Stored data:
################

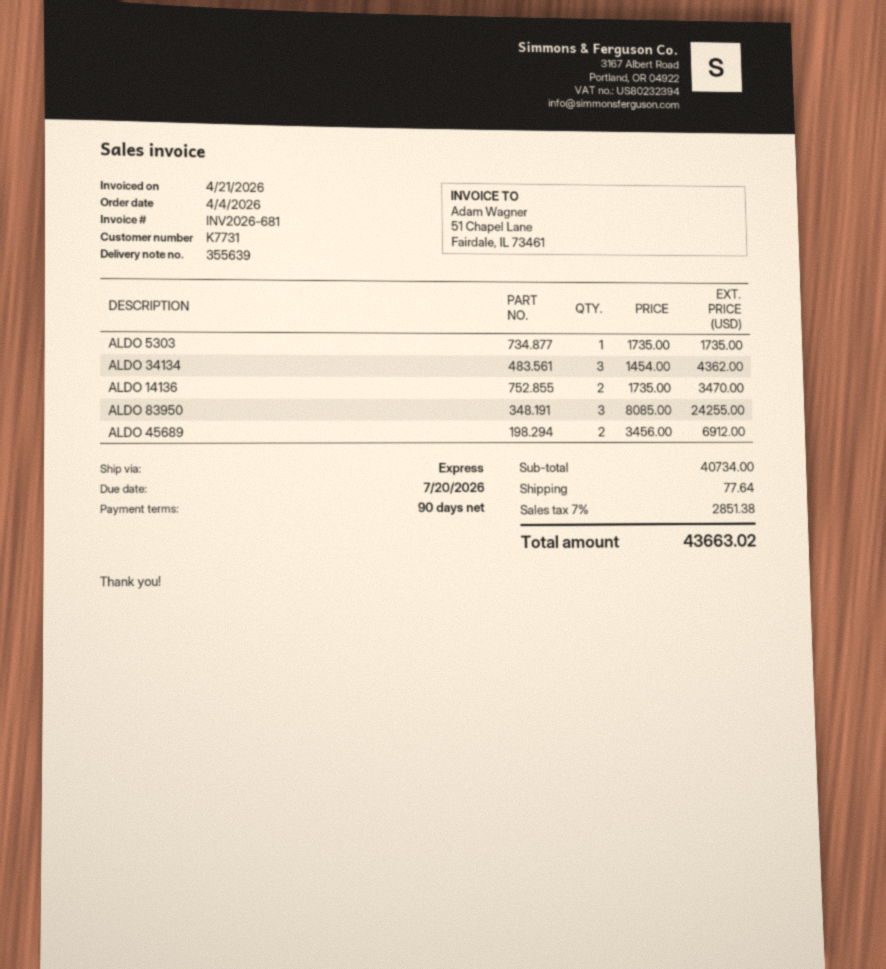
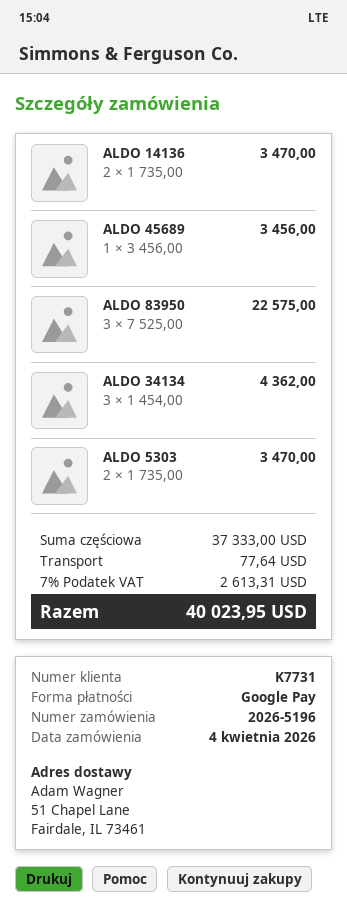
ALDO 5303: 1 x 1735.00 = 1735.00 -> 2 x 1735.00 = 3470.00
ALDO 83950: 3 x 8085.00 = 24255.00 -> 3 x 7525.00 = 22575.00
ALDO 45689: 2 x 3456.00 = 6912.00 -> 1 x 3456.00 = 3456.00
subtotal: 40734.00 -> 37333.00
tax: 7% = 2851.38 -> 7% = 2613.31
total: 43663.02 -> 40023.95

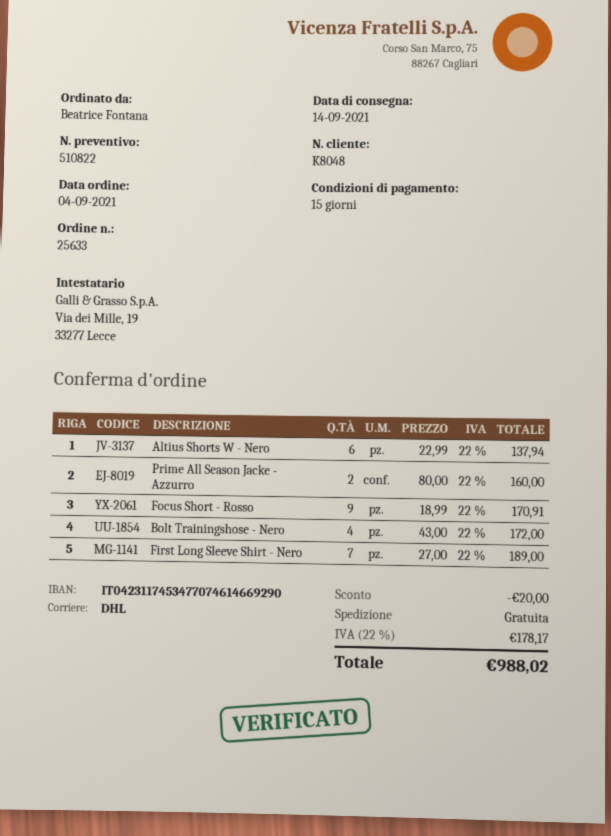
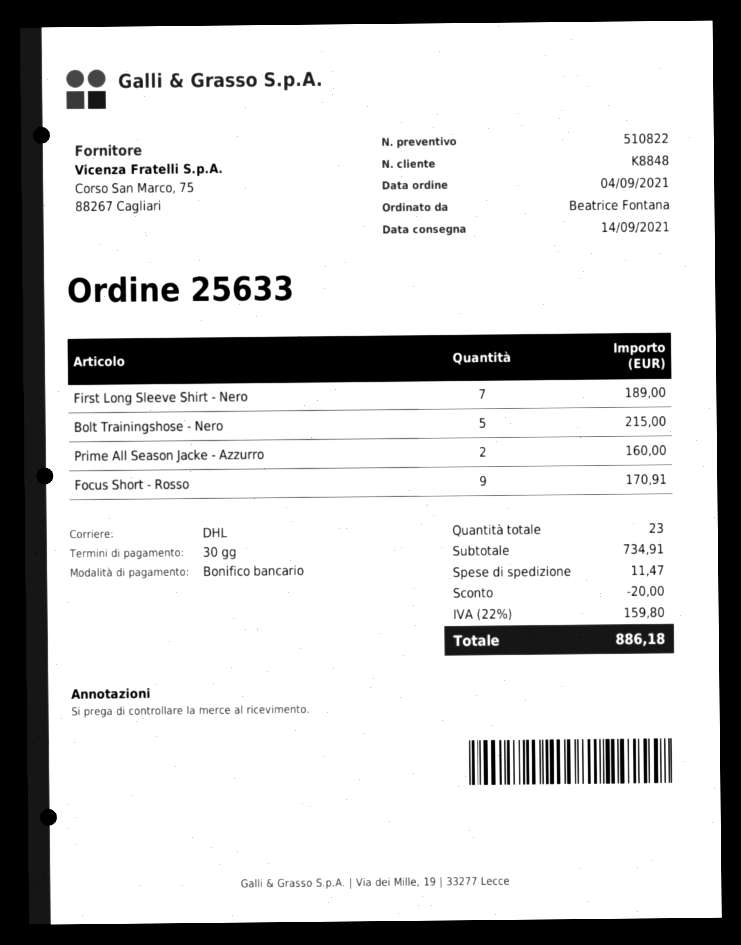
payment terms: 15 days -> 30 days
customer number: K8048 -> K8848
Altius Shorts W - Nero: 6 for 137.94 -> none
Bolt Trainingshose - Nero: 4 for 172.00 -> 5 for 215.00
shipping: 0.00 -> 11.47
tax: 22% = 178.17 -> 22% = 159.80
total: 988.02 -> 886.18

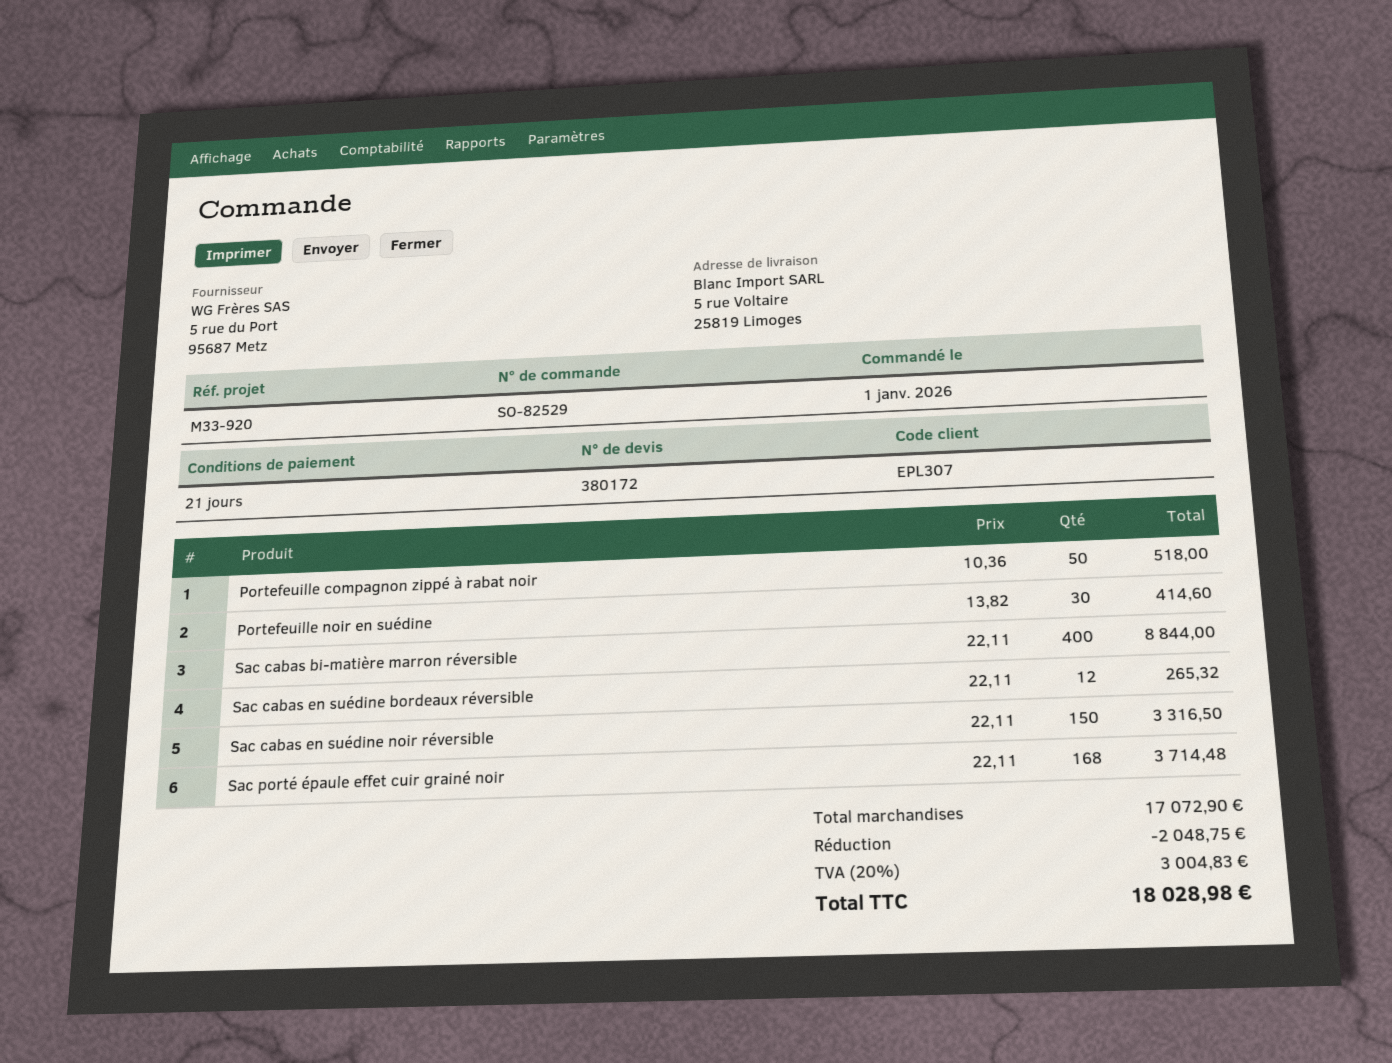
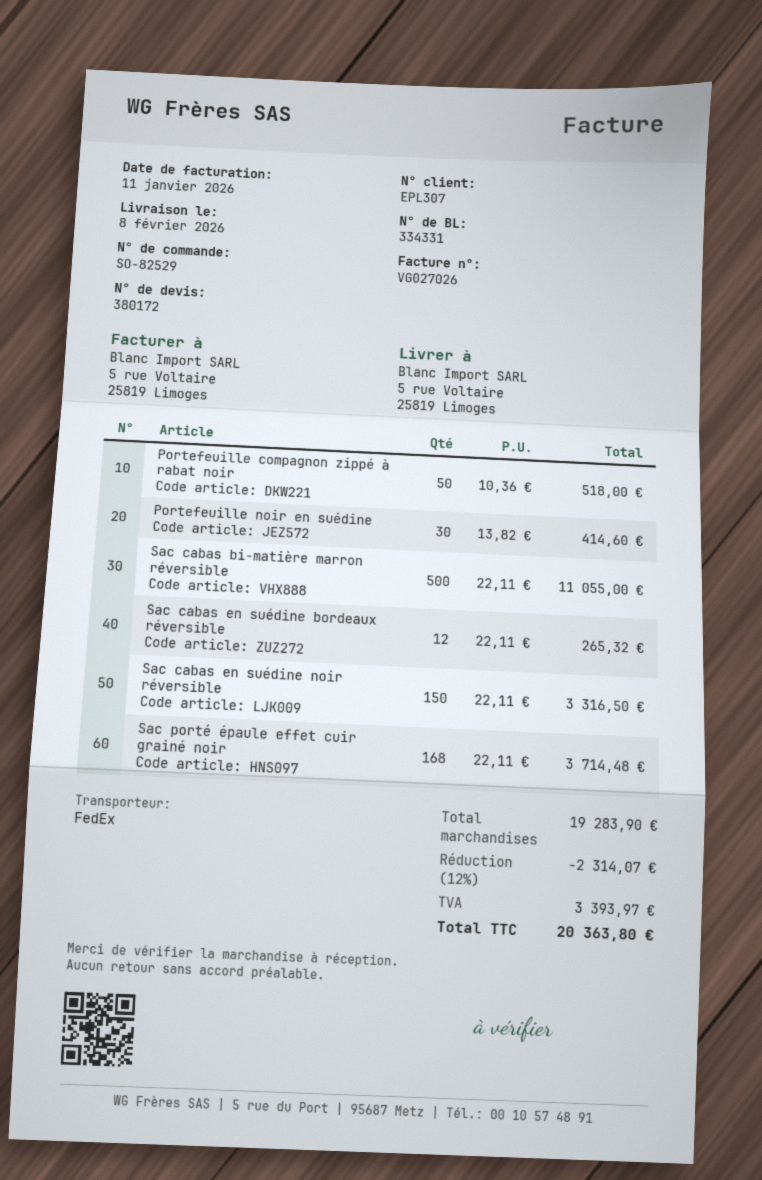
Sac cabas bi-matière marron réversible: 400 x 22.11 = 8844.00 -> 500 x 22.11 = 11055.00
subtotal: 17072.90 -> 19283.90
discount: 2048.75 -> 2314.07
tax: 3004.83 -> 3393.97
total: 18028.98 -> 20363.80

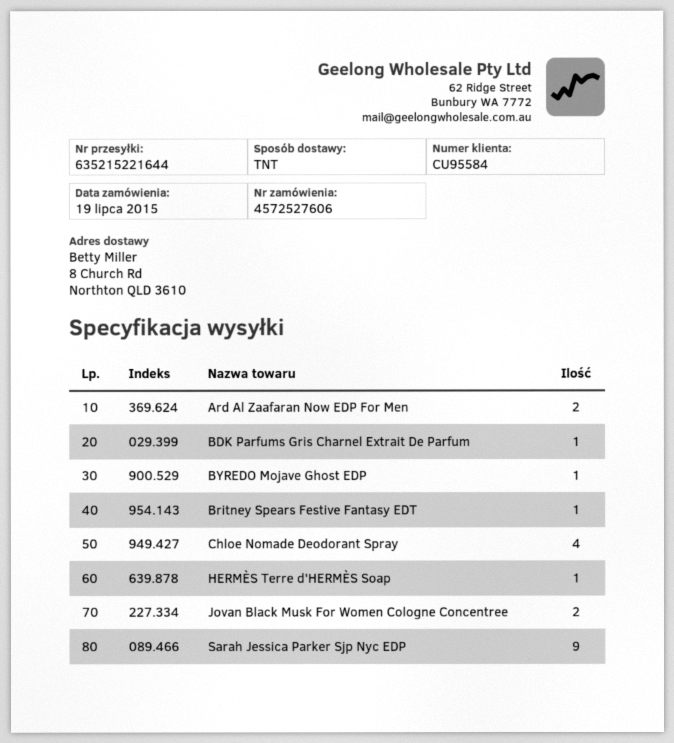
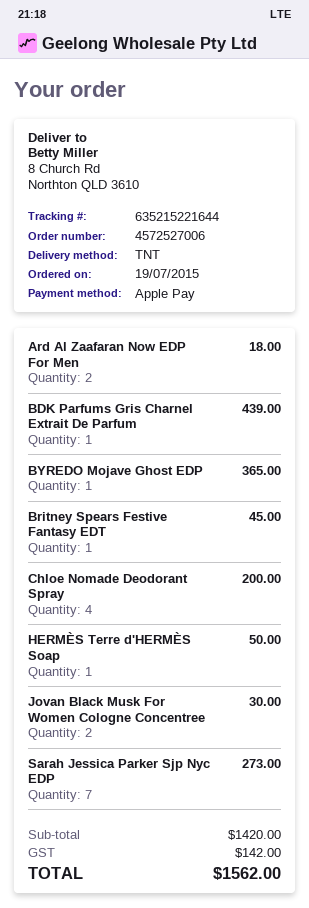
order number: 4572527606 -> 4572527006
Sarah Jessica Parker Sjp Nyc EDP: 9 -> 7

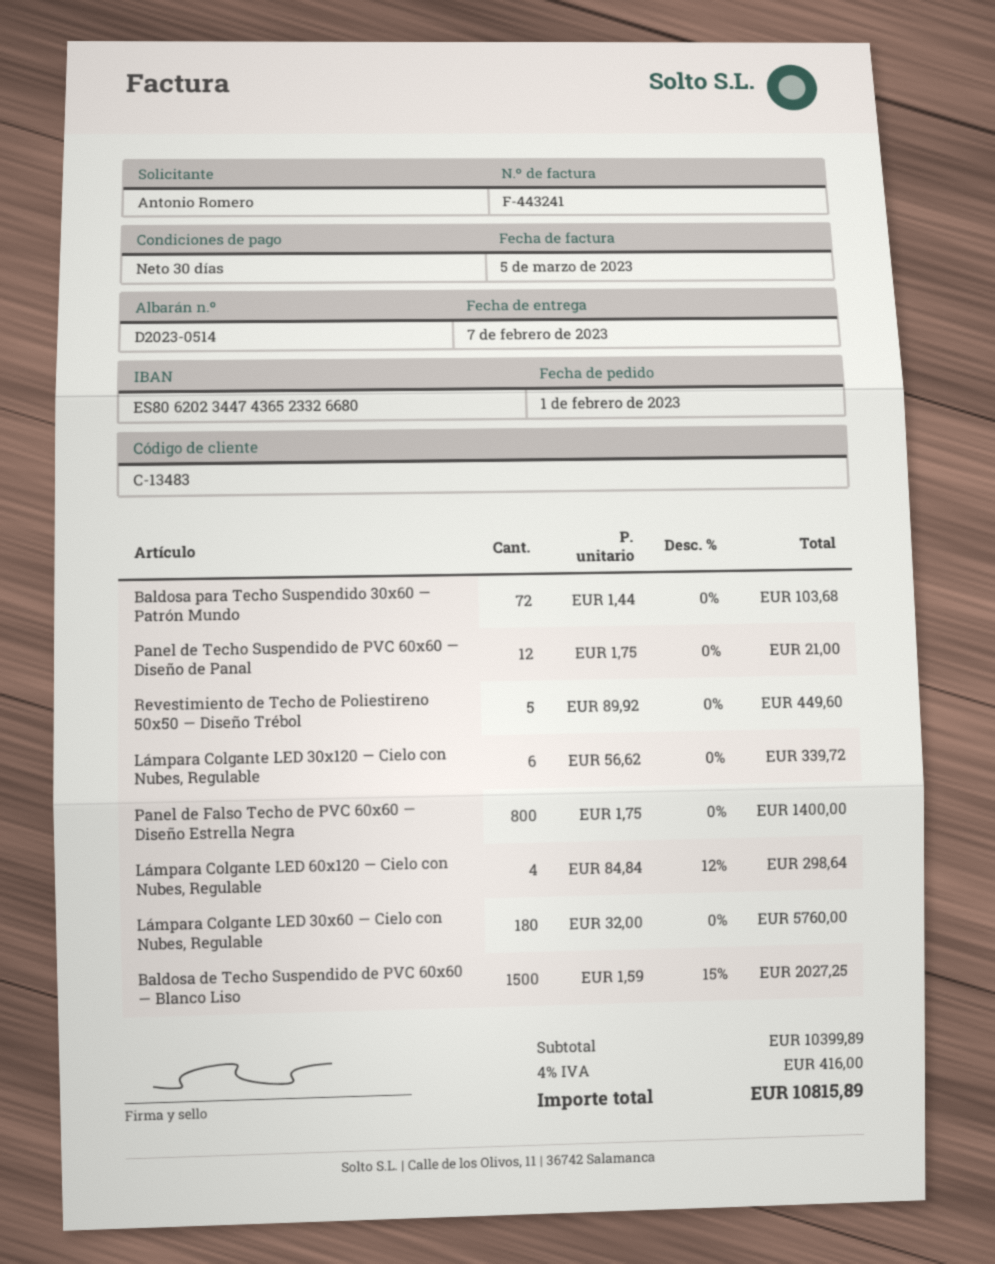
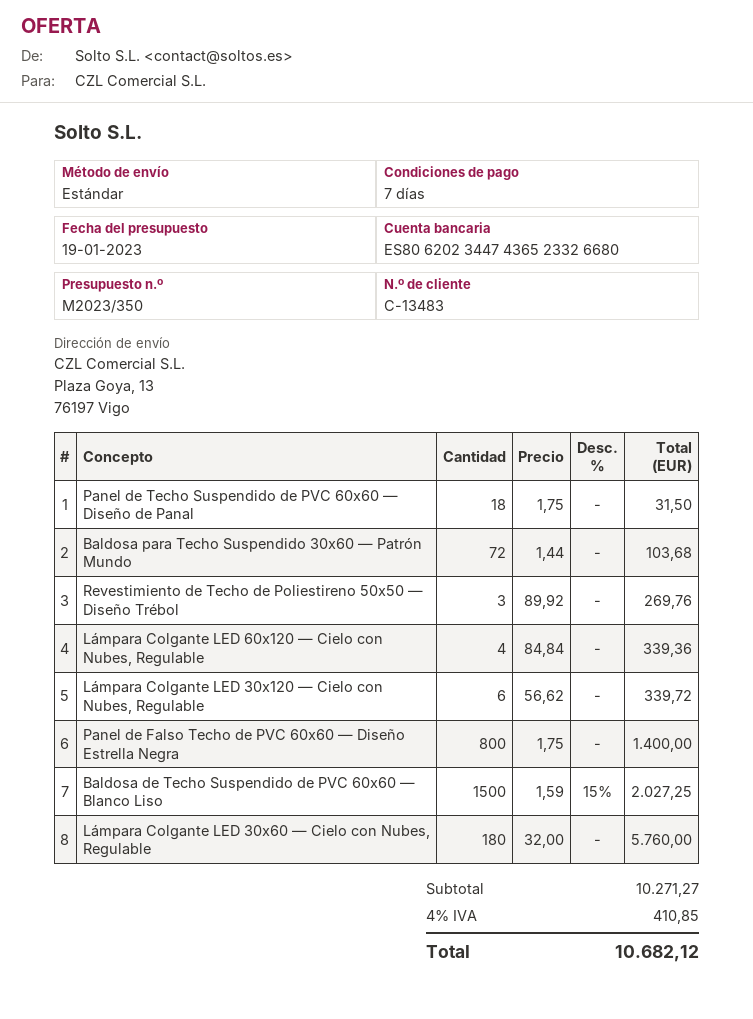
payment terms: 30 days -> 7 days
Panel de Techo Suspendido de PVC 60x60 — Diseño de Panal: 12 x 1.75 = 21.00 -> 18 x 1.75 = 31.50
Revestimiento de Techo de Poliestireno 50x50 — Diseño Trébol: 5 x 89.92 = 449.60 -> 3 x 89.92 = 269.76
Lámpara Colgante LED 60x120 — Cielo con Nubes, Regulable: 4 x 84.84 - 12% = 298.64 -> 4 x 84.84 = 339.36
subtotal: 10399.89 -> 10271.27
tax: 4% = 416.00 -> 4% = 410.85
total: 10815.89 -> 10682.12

################

PROBLEM DETAILS: Output a faithful copy of the data, with each picture left out.

SOLUTION TO THIS PROBLEM:
ALDO 5303: 1 x 1735.00 = 1735.00 -> 2 x 1735.00 = 3470.00
ALDO 83950: 3 x 8085.00 = 24255.00 -> 3 x 7525.00 = 22575.00
ALDO 45689: 2 x 3456.00 = 6912.00 -> 1 x 3456.00 = 3456.00
subtotal: 40734.00 -> 37333.00
tax: 7% = 2851.38 -> 7% = 2613.31
total: 43663.02 -> 40023.95

payment terms: 15 days -> 30 days
customer number: K8048 -> K8848
Altius Shorts W - Nero: 6 for 137.94 -> none
Bolt Trainingshose - Nero: 4 for 172.00 -> 5 for 215.00
shipping: 0.00 -> 11.47
tax: 22% = 178.17 -> 22% = 159.80
total: 988.02 -> 886.18

Sac cabas bi-matière marron réversible: 400 x 22.11 = 8844.00 -> 500 x 22.11 = 11055.00
subtotal: 17072.90 -> 19283.90
discount: 2048.75 -> 2314.07
tax: 3004.83 -> 3393.97
total: 18028.98 -> 20363.80

order number: 4572527606 -> 4572527006
Sarah Jessica Parker Sjp Nyc EDP: 9 -> 7

payment terms: 30 days -> 7 days
Panel de Techo Suspendido de PVC 60x60 — Diseño de Panal: 12 x 1.75 = 21.00 -> 18 x 1.75 = 31.50
Revestimiento de Techo de Poliestireno 50x50 — Diseño Trébol: 5 x 89.92 = 449.60 -> 3 x 89.92 = 269.76
Lámpara Colgante LED 60x120 — Cielo con Nubes, Regulable: 4 x 84.84 - 12% = 298.64 -> 4 x 84.84 = 339.36
subtotal: 10399.89 -> 10271.27
tax: 4% = 416.00 -> 4% = 410.85
total: 10815.89 -> 10682.12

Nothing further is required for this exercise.